Source data =
========================================

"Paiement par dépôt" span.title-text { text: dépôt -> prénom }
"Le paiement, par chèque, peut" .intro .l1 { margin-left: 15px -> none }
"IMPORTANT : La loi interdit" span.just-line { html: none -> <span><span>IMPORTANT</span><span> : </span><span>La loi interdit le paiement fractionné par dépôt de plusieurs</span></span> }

========================================

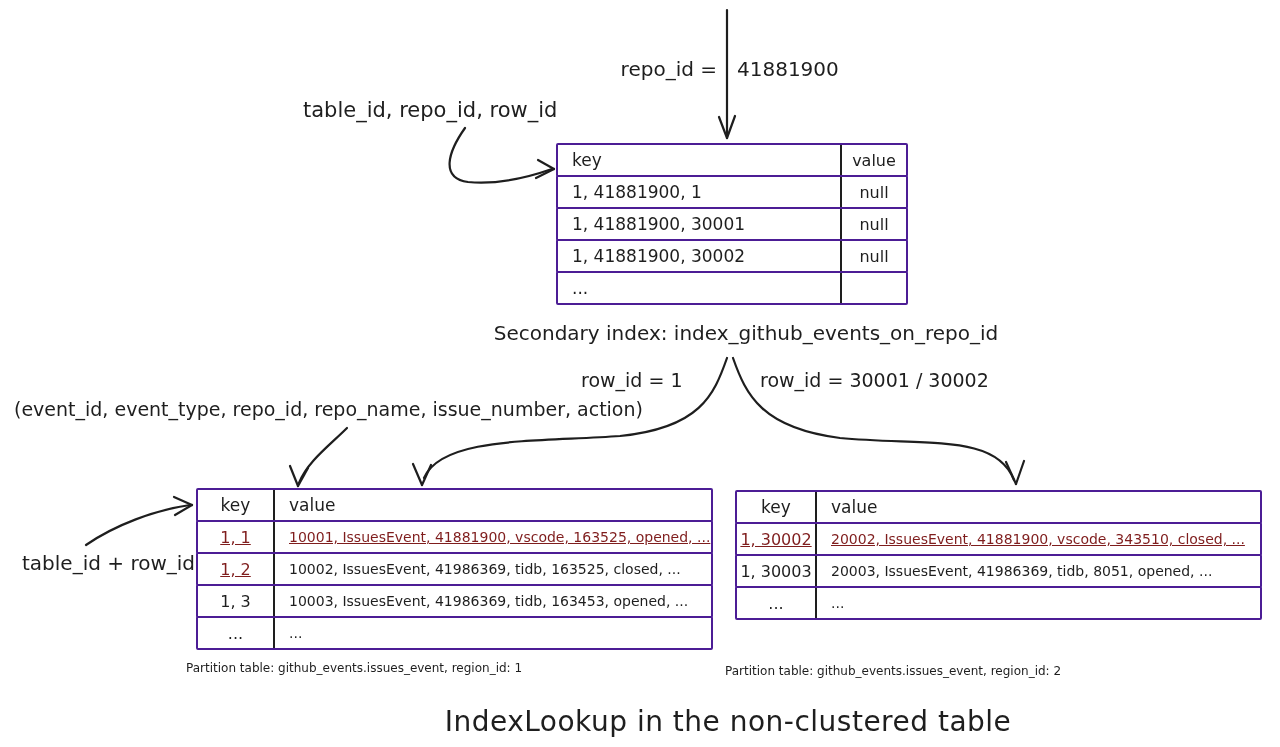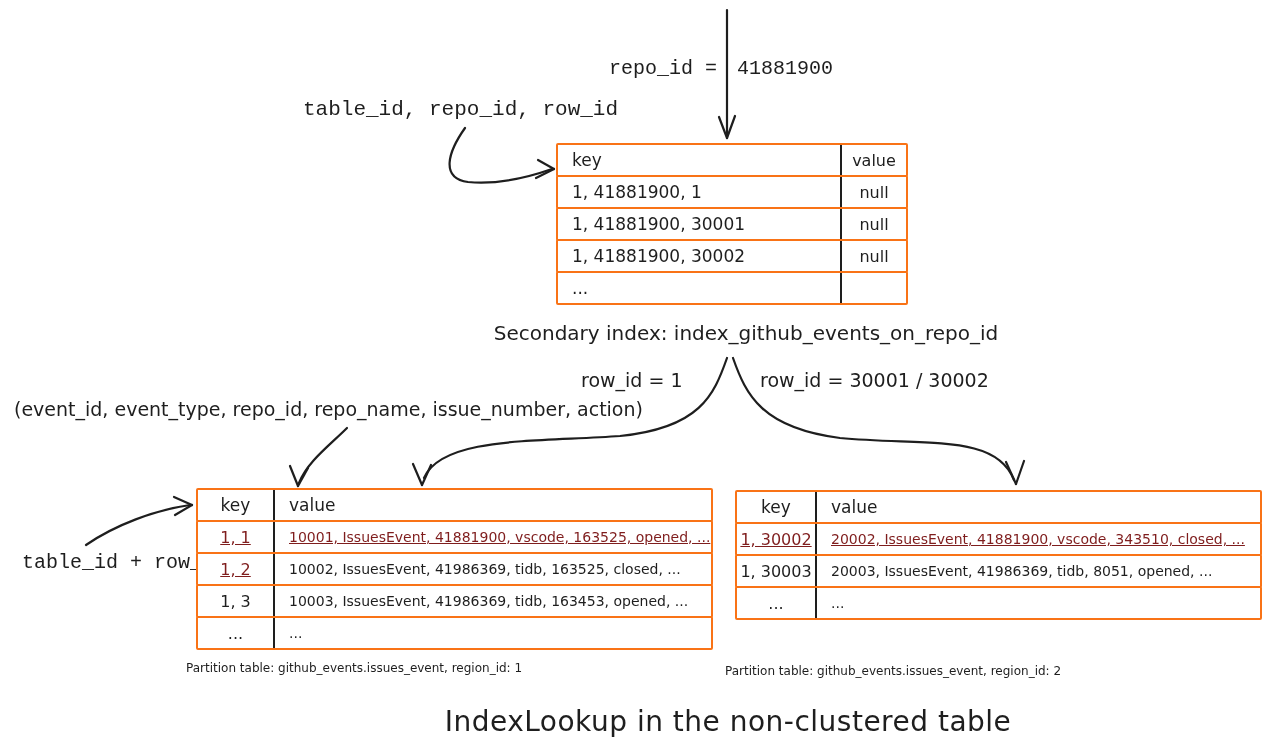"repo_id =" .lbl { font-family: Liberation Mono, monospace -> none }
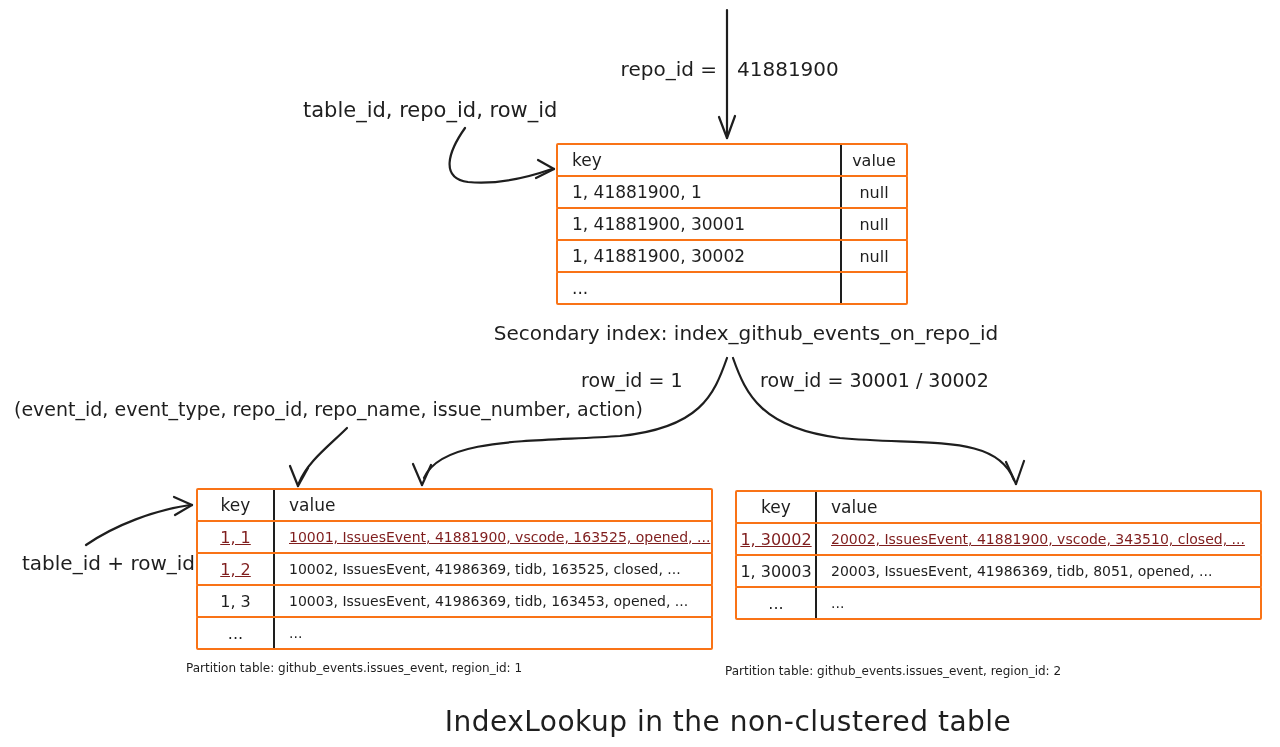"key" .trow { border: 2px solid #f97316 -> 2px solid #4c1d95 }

========================================

Copy verbatim, from the listing above, each line from the one containing "margin-left: 15px ->" down to the one containing "html: none ->", inclusive.

Solution to this exercise =
"Le paiement, par chèque, peut" .intro .l1 { margin-left: 15px -> none }
"IMPORTANT : La loi interdit" span.just-line { html: none -> <span><span>IMPORTANT</span><span> : </span><span>La loi interdit le paiement fractionné par dépôt de plusieurs</span></span> }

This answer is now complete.